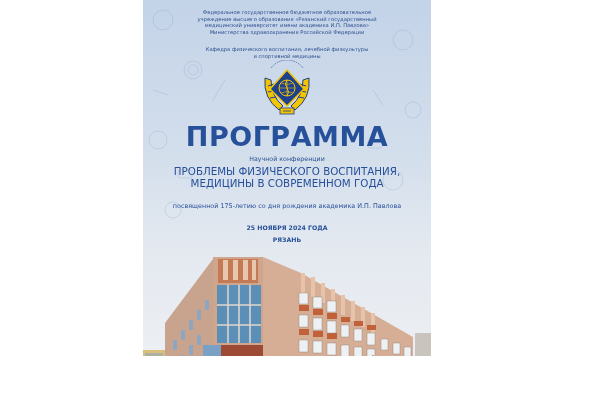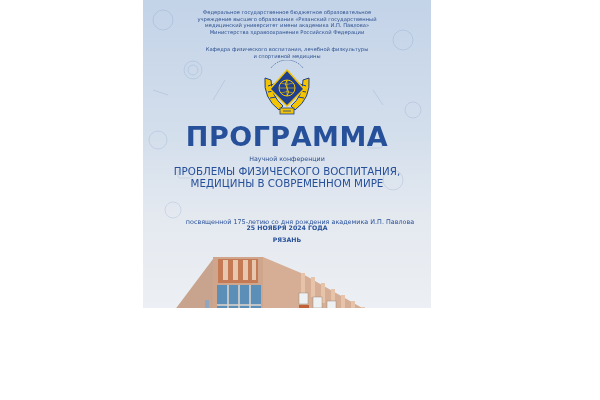--- a/index.html
+++ b/index.html
@@ -5,7 +5,7 @@
     html, body { margin:0; padding:0; }
     body { width:600px; height:400px; background:#ffffff; position:relative; overflow:hidden;
            font-family:"DejaVu Sans", sans-serif; }
-    .poster { position:absolute; left:143px; top:0; width:288px; height:308px; overflow:hidden;
+    .poster { position:absolute; left:143px; top:0; width:288px; height:356px; overflow:hidden;
               background:linear-gradient(180deg,#c3d3e8 0%,#d4dfec 45%,#e4e9f0 70%,#eceff3 100%); }
     .pattern { position:absolute; inset:0; opacity:.18; }
     .txt { position:absolute; left:0; width:288px; text-align:center; color:#2b4f8e; }

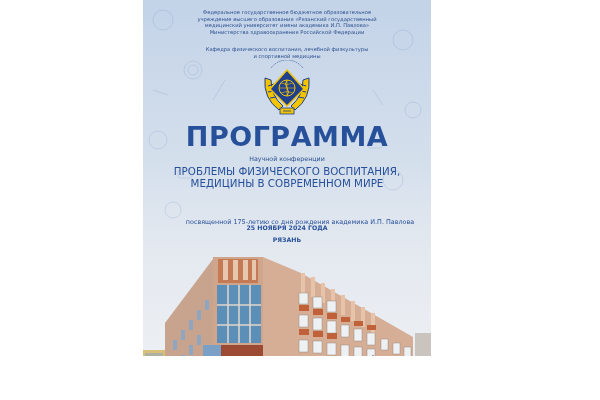--- a/index.html
+++ b/index.html
@@ -73,7 +73,7 @@
 
   <div class="txt conf">
     <div>ПРОБЛЕМЫ ФИЗИЧЕСКОГО ВОСПИТАНИЯ,</div>
-    <div>МЕДИЦИНЫ В СОВРЕМЕННОМ МИРЕ</div>
+    <div>МЕДИЦИНЫ В СОВРЕМЕННОМ ГОДА</div>
   </div>
 
   <div class="txt dedic">

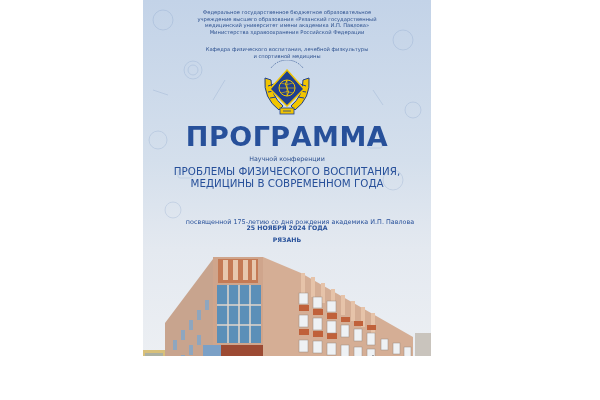--- a/index.html
+++ b/index.html
@@ -16,7 +16,7 @@
              font-family:"DejaVu Sans", sans-serif; }
     .subtitle { top:155px; font-size:6.3px; color:#2b4f8e; }
     .conf { top:165px; font-size:10.3px; line-height:12px; font-weight:normal; color:#27509a; }
-    .dedic { top:218px; font-size:6.4px; line-height:8.5px; color:#27509a;padding-left:13px; }
+    .dedic { top:202px; font-size:6.4px; line-height:8.5px; color:#27509a; }
     .date { top:224px; font-size:6.2px; font-weight:bold; color:#27509a; }
     .city { top:236px; font-size:6.2px; font-weight:bold; color:#27509a; }
     .photo { position:absolute; left:0; top:245px; width:288px; height:155px; }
^^^^^^^^^^^^^^^^
ACTIVITY:
Give only how many lines above hold "class".

EXERCISE RESULT:
2